Un lettore ci scrive per il tombino “ballerino” a cinque metri dagli uffici comunali. Un simbolo, a suo parere, di un’incuria dilagante
Il simbolo di Somma Vesuviana è tutto in questa foto in via Gino Auriemma. Simbolo di decadenza e oblio. Di rassegnazione e degrado. Da due mesi questa transenna che circonda un tombino, probabilmente ballerino, si trova a cinque metri dagli uffici comunali ed altrettanti dal comando dei Vigili Urbani. Ed ovviamente nessuno si pone il problema. Chissà quante volte sindaco, assessori, consiglieri, tecnici, l’hanno visto e rivisto ma senza domandarsi: forse è il caso di riparare il tombino e togliere questa transenna che ostacola il traffico. Macchè le miserie di questo paese sono ormai arrivate ad un punto di non ritorno. Melanconicamente si avvia verso il tramonto e la classe politica appare inerte di fronte ad un destino ripiegato su stesso.

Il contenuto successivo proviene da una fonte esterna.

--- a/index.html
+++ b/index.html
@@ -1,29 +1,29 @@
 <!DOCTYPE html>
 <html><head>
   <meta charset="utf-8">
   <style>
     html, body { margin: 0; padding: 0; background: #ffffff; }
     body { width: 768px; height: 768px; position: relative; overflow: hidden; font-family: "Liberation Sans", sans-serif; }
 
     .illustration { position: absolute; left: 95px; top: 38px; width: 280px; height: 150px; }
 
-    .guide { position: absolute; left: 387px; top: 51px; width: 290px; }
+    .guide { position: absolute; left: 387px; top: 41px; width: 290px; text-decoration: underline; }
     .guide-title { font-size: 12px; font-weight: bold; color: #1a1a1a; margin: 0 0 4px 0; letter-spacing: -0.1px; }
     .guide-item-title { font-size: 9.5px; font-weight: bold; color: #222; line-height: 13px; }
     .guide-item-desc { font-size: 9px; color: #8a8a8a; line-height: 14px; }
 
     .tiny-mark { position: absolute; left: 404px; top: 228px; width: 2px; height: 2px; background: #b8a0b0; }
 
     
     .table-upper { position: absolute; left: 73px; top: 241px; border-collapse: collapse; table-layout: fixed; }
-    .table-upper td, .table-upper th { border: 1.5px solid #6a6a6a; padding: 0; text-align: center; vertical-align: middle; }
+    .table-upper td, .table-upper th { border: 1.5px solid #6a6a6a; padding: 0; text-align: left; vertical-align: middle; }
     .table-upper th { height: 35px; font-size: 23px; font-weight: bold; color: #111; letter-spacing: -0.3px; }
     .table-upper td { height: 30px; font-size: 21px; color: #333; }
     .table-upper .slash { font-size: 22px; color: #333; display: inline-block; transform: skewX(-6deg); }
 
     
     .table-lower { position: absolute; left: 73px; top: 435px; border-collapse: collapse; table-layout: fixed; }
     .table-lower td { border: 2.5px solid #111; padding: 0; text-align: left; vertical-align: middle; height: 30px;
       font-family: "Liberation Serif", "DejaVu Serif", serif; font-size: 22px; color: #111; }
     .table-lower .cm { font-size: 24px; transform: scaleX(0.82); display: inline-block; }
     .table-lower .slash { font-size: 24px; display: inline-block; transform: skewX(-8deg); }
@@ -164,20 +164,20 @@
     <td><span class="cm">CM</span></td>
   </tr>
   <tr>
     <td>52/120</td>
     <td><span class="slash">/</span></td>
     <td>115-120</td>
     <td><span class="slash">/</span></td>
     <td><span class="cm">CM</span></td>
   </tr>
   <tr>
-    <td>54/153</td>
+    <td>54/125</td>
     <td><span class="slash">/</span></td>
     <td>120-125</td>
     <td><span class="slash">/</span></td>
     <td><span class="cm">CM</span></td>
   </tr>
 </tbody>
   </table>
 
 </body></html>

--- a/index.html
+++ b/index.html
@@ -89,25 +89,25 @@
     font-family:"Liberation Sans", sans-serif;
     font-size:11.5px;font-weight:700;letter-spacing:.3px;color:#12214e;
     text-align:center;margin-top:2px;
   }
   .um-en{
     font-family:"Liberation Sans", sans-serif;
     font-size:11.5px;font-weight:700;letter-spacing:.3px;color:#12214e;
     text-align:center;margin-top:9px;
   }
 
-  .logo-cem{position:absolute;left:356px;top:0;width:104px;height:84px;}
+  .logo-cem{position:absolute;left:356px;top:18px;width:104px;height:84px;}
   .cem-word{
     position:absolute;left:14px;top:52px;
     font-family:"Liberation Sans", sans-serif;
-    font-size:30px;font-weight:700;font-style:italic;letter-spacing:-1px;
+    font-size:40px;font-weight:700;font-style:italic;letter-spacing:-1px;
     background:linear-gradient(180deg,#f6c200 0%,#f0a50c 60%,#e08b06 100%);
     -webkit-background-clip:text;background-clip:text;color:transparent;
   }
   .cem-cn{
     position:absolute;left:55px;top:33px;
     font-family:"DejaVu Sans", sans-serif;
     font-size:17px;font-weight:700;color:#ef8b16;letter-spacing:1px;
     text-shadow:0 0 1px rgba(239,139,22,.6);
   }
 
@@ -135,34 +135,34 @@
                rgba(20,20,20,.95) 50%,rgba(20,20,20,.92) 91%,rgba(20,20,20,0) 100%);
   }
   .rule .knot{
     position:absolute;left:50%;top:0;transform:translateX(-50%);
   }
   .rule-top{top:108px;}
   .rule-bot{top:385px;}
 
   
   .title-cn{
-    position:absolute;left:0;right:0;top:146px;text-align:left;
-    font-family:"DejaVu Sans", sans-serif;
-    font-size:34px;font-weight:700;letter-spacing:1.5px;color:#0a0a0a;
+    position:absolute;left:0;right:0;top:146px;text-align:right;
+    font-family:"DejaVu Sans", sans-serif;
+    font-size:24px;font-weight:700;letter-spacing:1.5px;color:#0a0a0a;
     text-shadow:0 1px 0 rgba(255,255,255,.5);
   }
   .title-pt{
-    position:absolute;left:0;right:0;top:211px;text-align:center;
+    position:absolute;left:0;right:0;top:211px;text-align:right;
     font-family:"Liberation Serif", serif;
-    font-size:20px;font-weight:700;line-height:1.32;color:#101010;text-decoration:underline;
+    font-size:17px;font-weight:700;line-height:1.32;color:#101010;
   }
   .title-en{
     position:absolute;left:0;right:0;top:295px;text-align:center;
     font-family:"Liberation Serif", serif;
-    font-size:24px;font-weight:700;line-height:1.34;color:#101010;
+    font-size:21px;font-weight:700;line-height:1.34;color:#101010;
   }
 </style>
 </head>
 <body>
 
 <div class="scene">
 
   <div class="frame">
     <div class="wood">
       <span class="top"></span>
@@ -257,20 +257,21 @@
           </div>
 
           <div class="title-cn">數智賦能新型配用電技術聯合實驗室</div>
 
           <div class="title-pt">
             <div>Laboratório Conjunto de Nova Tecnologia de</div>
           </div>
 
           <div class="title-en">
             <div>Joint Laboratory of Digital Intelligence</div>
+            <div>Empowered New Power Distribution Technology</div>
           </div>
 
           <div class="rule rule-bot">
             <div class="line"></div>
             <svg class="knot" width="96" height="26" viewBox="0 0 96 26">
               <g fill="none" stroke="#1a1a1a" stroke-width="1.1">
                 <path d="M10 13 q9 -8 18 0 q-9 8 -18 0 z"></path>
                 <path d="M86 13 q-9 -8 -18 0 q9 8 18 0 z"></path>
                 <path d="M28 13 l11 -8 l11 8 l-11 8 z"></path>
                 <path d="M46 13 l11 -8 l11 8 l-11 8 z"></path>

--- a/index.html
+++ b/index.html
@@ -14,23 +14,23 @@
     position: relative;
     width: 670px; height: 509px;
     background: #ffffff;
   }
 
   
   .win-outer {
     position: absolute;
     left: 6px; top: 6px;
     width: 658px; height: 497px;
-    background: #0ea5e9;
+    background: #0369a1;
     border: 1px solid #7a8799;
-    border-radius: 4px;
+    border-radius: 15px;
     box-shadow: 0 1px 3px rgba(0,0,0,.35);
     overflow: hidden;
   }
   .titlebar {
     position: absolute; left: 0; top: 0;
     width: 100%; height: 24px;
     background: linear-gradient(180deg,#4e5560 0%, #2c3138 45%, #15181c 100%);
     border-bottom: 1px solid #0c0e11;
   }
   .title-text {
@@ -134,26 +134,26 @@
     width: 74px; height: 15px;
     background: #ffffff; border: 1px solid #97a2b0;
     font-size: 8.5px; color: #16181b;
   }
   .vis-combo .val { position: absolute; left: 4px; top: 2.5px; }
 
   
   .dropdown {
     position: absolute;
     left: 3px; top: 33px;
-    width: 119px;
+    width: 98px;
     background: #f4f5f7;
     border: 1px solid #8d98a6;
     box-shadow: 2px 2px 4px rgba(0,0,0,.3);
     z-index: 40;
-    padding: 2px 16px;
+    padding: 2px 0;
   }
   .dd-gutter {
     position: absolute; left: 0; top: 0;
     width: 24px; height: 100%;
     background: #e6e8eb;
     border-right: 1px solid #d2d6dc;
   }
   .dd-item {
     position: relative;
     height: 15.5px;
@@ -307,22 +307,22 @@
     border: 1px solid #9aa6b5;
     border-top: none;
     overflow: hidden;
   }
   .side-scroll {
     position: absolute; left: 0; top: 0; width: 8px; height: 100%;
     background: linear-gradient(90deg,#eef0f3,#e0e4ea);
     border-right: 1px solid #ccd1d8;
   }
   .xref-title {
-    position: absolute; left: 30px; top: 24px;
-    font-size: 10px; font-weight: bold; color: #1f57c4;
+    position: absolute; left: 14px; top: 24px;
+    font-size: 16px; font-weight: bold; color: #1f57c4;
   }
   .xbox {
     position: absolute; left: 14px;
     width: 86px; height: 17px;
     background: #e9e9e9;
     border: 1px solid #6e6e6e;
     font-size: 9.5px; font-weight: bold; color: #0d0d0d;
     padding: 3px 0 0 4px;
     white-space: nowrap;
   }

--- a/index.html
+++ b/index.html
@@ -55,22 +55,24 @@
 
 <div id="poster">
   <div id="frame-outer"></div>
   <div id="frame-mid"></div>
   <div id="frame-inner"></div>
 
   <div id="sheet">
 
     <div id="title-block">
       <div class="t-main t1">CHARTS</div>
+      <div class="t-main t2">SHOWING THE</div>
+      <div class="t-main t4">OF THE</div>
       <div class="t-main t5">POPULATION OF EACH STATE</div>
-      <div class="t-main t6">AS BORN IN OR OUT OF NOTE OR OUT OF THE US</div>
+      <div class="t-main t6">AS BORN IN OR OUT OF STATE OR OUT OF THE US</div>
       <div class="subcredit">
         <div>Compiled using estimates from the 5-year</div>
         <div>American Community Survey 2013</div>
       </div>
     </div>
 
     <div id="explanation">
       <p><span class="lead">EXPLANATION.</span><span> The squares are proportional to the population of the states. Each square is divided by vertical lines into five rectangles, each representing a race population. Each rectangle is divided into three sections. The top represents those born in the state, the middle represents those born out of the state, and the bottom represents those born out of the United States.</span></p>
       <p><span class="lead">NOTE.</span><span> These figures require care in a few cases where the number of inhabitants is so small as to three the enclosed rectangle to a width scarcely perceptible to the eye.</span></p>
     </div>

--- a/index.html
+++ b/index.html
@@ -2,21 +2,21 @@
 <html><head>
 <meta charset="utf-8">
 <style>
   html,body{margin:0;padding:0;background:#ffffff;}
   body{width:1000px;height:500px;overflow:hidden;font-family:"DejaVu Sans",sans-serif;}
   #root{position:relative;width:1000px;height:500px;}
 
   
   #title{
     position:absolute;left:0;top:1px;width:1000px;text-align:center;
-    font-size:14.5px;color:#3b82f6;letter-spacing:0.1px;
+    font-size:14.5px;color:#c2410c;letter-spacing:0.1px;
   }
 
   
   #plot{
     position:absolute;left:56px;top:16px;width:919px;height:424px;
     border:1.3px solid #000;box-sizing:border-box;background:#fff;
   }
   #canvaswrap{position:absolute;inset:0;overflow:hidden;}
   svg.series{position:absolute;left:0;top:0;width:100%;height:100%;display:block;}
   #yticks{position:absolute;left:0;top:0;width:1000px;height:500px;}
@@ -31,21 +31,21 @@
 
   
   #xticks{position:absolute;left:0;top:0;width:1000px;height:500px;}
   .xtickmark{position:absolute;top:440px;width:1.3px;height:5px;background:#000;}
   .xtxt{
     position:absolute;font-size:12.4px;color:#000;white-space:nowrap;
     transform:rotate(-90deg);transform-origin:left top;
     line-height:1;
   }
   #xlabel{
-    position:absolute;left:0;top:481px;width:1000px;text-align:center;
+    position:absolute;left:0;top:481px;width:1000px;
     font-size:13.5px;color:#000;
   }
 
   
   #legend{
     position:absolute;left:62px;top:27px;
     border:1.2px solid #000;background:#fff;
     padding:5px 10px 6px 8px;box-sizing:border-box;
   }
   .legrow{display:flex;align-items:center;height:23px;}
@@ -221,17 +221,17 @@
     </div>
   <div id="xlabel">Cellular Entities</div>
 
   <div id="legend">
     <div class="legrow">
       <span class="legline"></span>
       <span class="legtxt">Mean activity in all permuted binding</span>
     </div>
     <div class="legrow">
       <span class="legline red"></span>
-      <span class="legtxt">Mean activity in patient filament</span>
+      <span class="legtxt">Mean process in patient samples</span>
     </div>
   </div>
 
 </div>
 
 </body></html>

Se questo è un paese (e non appaia irriverente l’accostamento con Se questo è uomo), allora anche per noi la tragedia è vicina. E non si tratta solo di cattiva amministrazione ( almeno uno saprebbe con chi prendersela), ma di assoluta incapacità di mettersi a disposizione della collettività, di rapportarsi coi cittadini, di servirli almeno nelle cose essenziali. E se per due mesi nessuno vede una transenna in una strada in pieno centro, adiacente al comune addirittura, una cosa da niente insomma, figuriamoci cosa devono essere le periferie.
La città mostra un evidente stato di abbandono, va avanti per inerzia, senza che ci sia la presenza dello Stato nelle sue ramificazioni più elementari. Anche solo per far rispettare le regole più semplici. Un paese anarchico e invertebrato, che si imbelletta in occasione di feste e sagre, ma che dietro la maschera nasconde, diciamoci la verità, una modesta classe politica. Adusa solo a giochi di danza, ad entro ed esco dalla maggioranza, voglio questo e voglio quello, senza capacità progettuale, privi disegni programmatici, di idee e, perchè no, di sogni. Già siamo diventato un paese che non sogna. Si addormenta per disperazione per non vedere gli scempi quotidiani. Per non vedere una transenna su un tombino diventata l’icona di un’agonia.